Wednesday, 30. November 2016
Smokin' legs & a stoppered-up gob

Instead of going political once again, and obsessing too much on the upsetting win of one of the nastiest constant liars in the US political sphere preparing to take over the nuclear soccer ball, or whatever, as well as whether Merkel meant it with the no Leader of the Free World for us*, or not... I'd rather report some new sensations of the physical world. Or conjecture on.

No, not sensations of the trump'eting kind. Bodily interactions with the everyday physical world, rather.

The other day, about a forthnight ago, I realised, that if I take a really hot bath in early winter, and most of my body is beneath the surface, but the parts of my legs around my knees aren't, my knees give off a thin smoke. Of their own! I.e. my legs were at an angle, knees up, the actual bath water not steaming too much and I saw... Okay, I knew within a second the "smoke" had to be just more steam, but the child in me - yes, still present after all dese long done years! - was impressed.

Smokin' T. Rex toes I'm the man with the occasional smokin' legs!

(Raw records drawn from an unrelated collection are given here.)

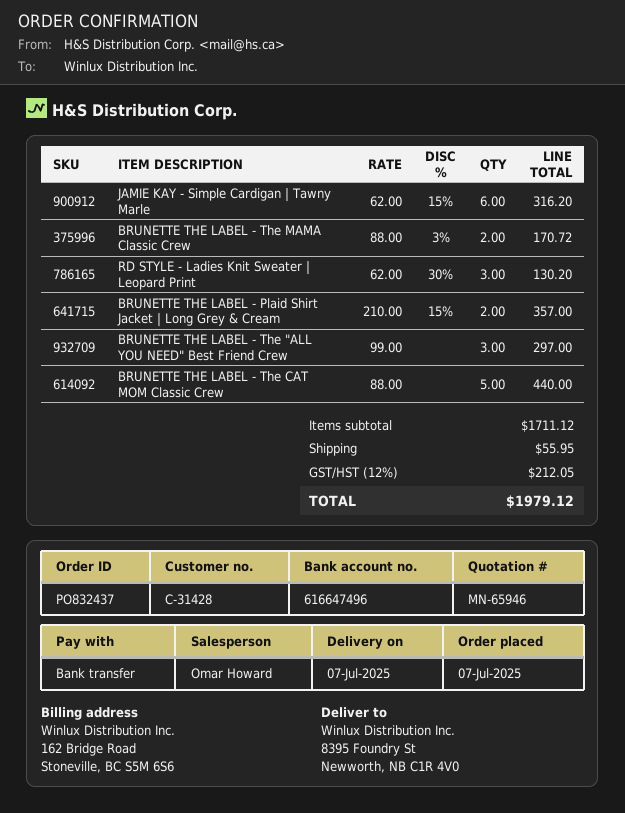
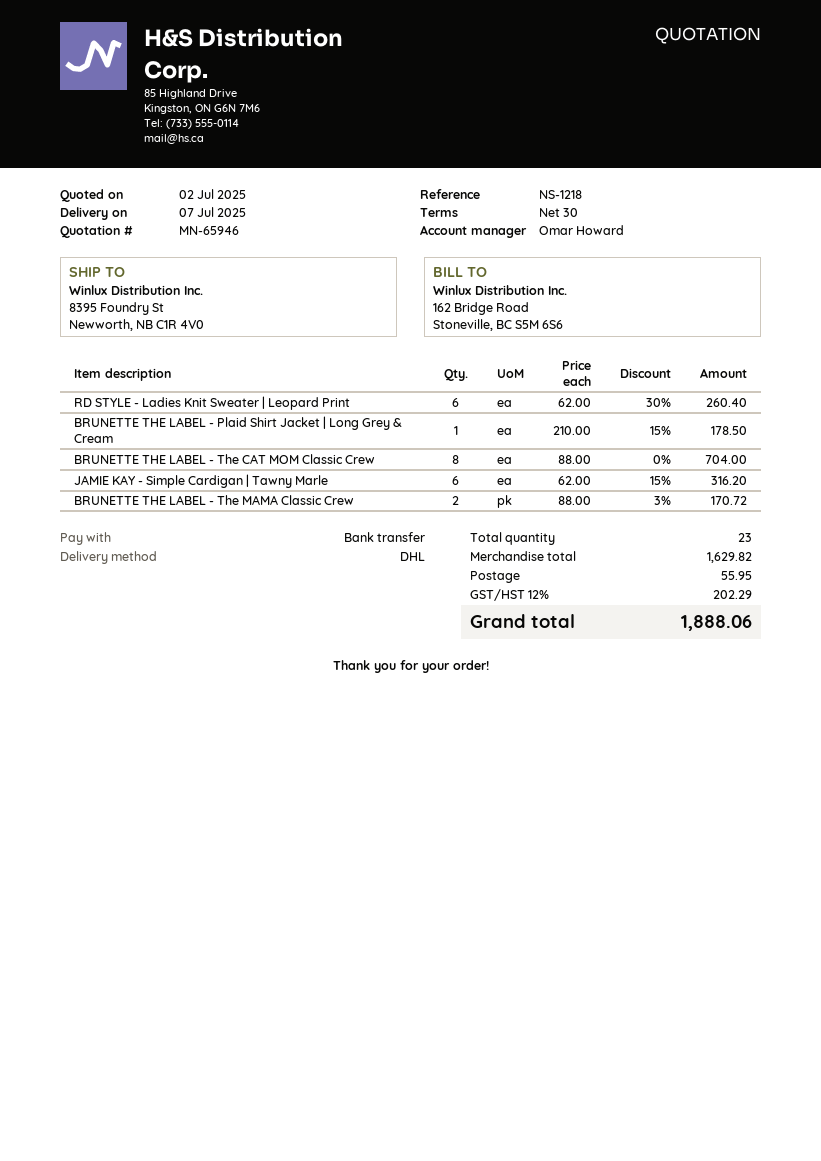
RD STYLE - Ladies Knit Sweater | Leopard Print: 3 x 62.00 - 30% = 130.20 -> 6 x 62.00 - 30% = 260.40
BRUNETTE THE LABEL - Plaid Shirt Jacket | Long Grey & Cream: 2 x 210.00 - 15% = 357.00 -> 1 x 210.00 - 15% = 178.50
BRUNETTE THE LABEL - The "ALL YOU NEED" Best Friend Crew: 3 x 99.00 = 297.00 -> none
BRUNETTE THE LABEL - The CAT MOM Classic Crew: 5 x 88.00 = 440.00 -> 8 x 88.00 = 704.00
subtotal: 1711.12 -> 1629.82
tax: 12% = 212.05 -> 12% = 202.29
total: 1979.12 -> 1888.06

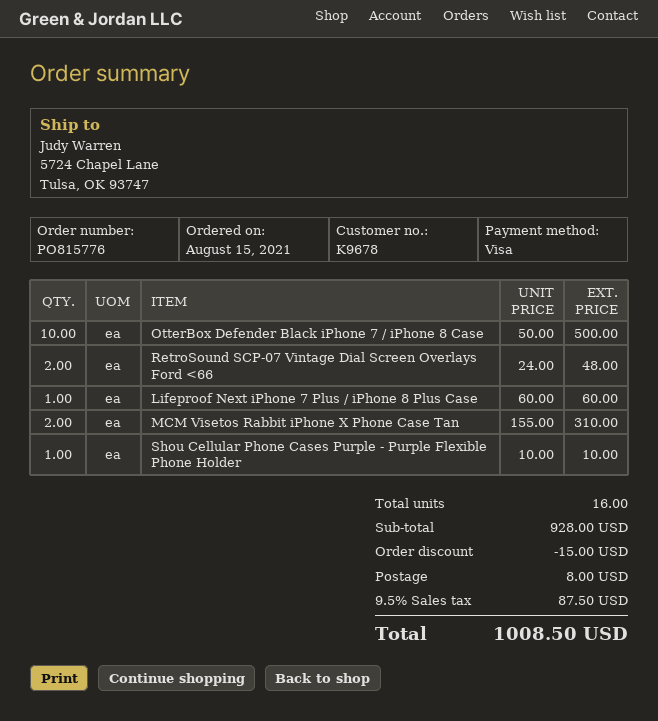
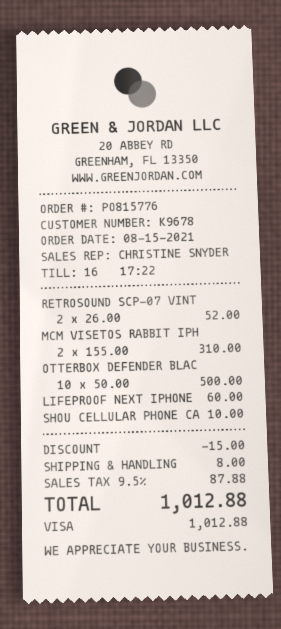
RetroSound SCP-07 Vintage Dial Screen Overlays Ford <66: 2 x 24.00 = 48.00 -> 2 x 26.00 = 52.00
tax: 9.5% = 87.50 -> 9.5% = 87.88
total: 1008.50 -> 1012.88

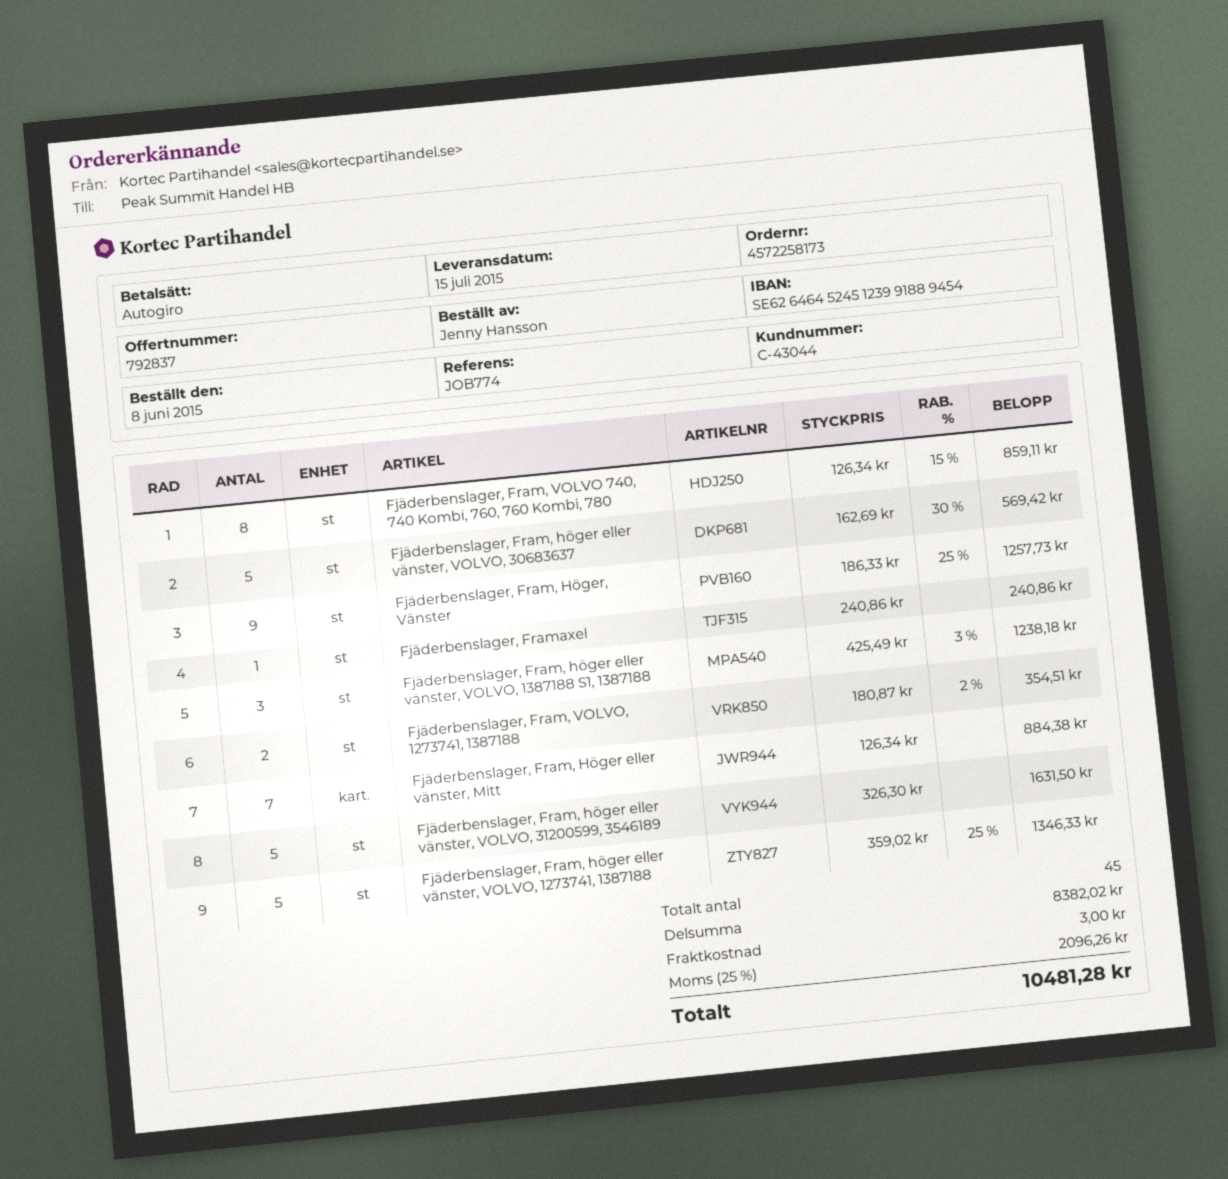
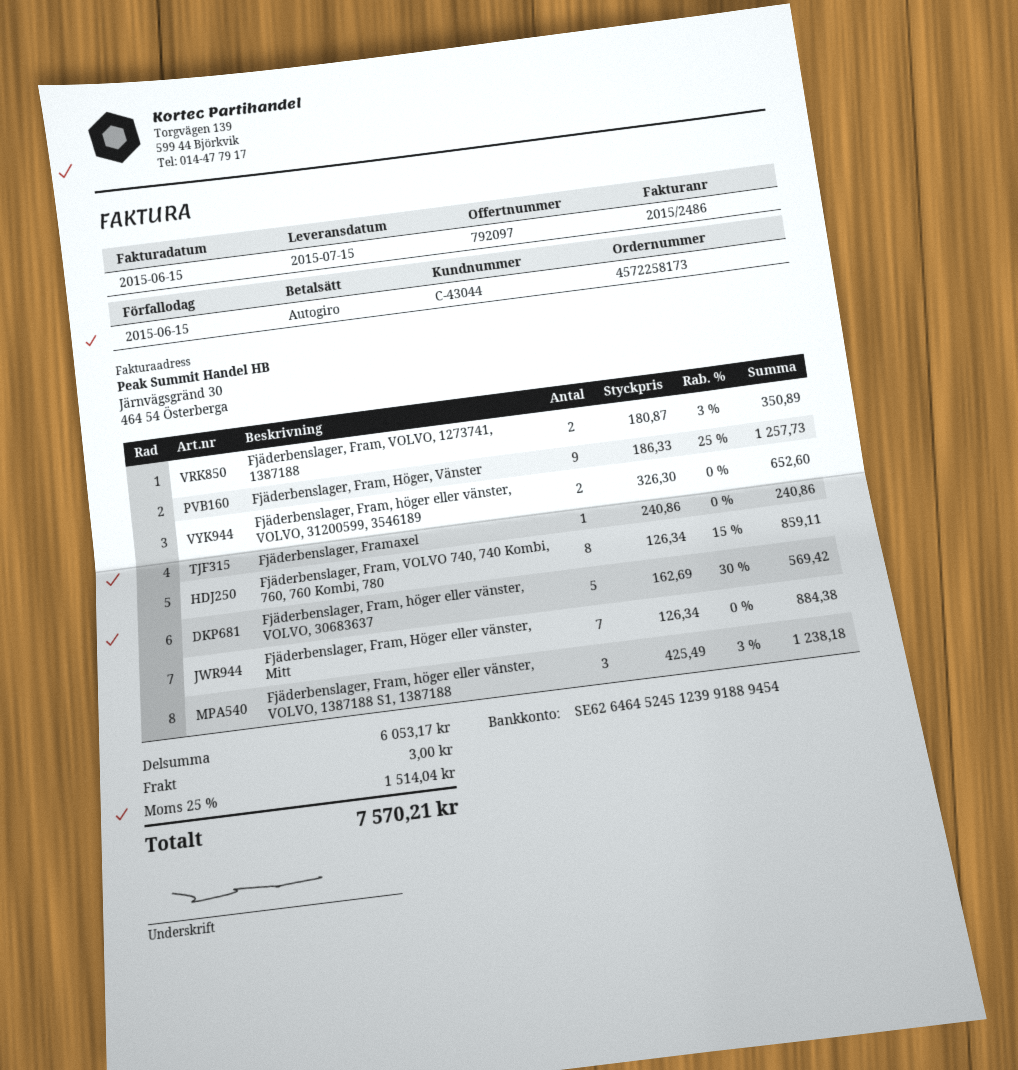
quote number: 792837 -> 792097
Fjäderbenslager, Fram, VOLVO, 1273741, 1387188: 2 x 180.87 - 2% = 354.51 -> 2 x 180.87 - 3% = 350.89
Fjäderbenslager, Fram, höger eller vänster, VOLVO, 31200599, 3546189: 5 x 326.30 = 1631.50 -> 2 x 326.30 = 652.60
Fjäderbenslager, Fram, höger eller vänster, VOLVO, 1273741, 1387188: 5 x 359.02 - 25% = 1346.33 -> none
subtotal: 8382.02 -> 6053.17
tax: 25% = 2096.26 -> 25% = 1514.04
total: 10481.28 -> 7570.21

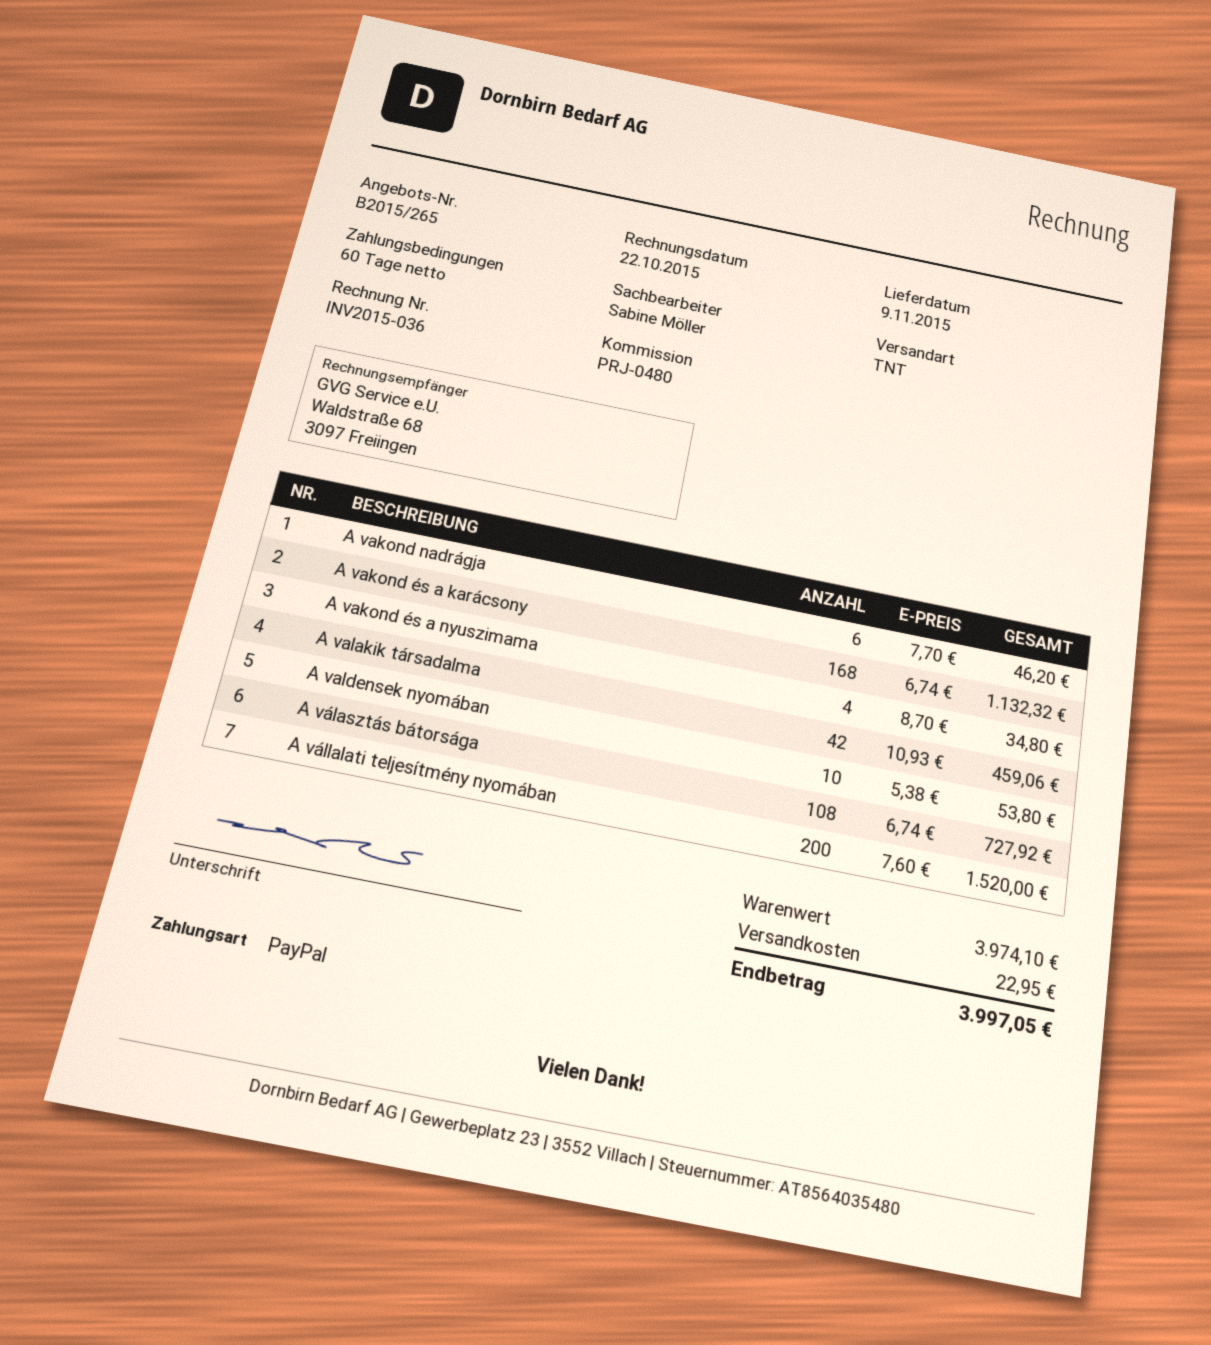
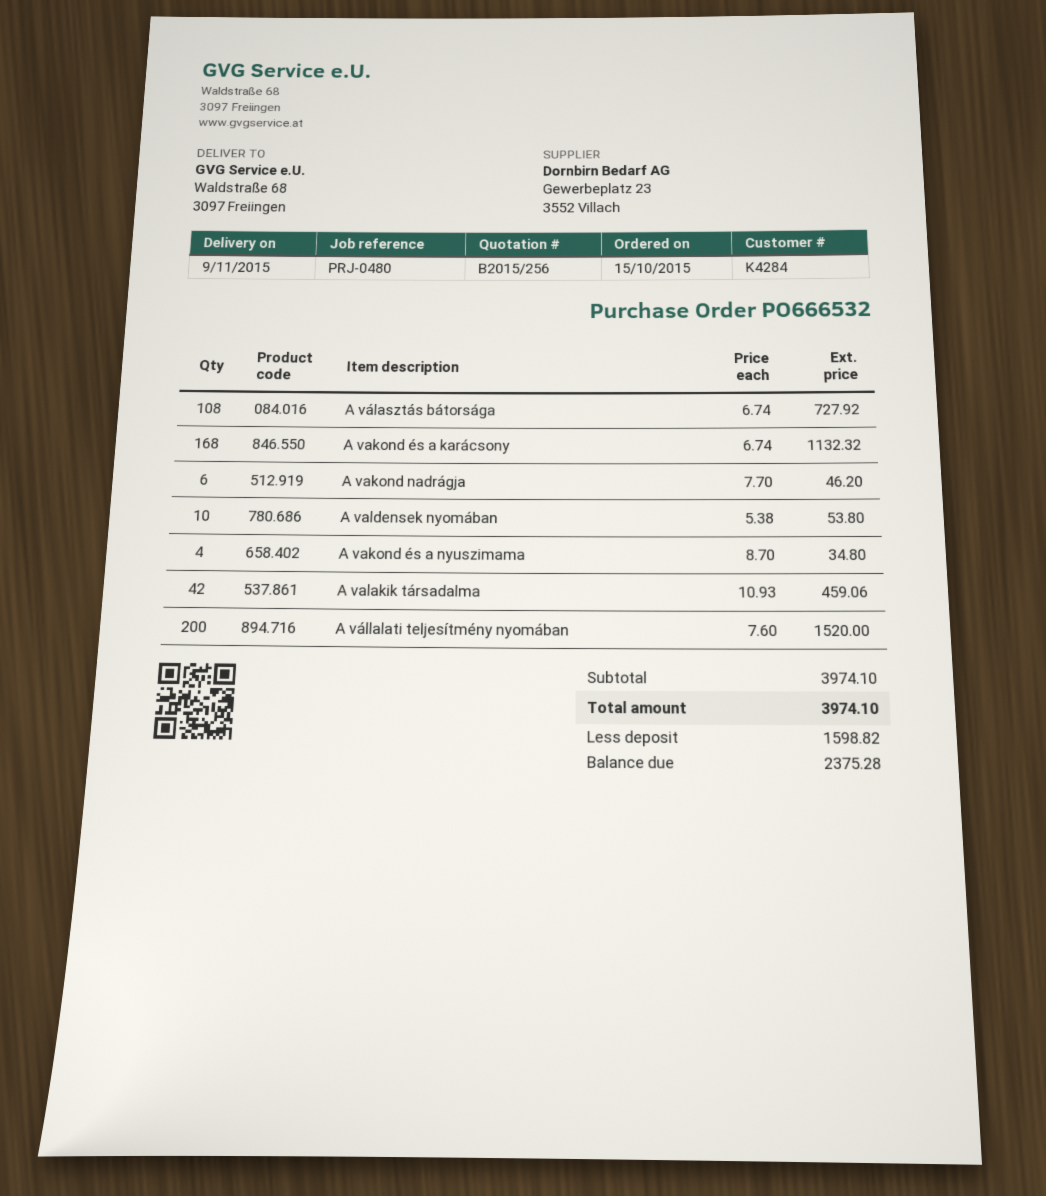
quote number: B2015/265 -> B2015/256
shipping: 22.95 -> none
total: 3997.05 -> 3974.10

Today, after a bad dip into a lot-of-crazy-coughing 'flu for about a week, I realised that my food intake during sick leaves tends to be the exact thing I should be going for, when I'm not sick: Healthier (less finished food, more fruit, more tea than bottled water) and less of it. Only once I feel better, like now, do old unhealthy appetites return (mostly carbohydrates & salt - I love most salty stuff).

So I wondered: Was it only the diminished hunger caused by i.a. fever that had that effect? Could it be in part due to the often-closed nose, i.e. partial loss of smell?

Maybe I could do a lot for an effective new life diet, if I stoppered up my nose for one or more days each week...?

Well, have a good festive month!

(* did she perhaps read this blog
almost exactly a year ago?! ;-))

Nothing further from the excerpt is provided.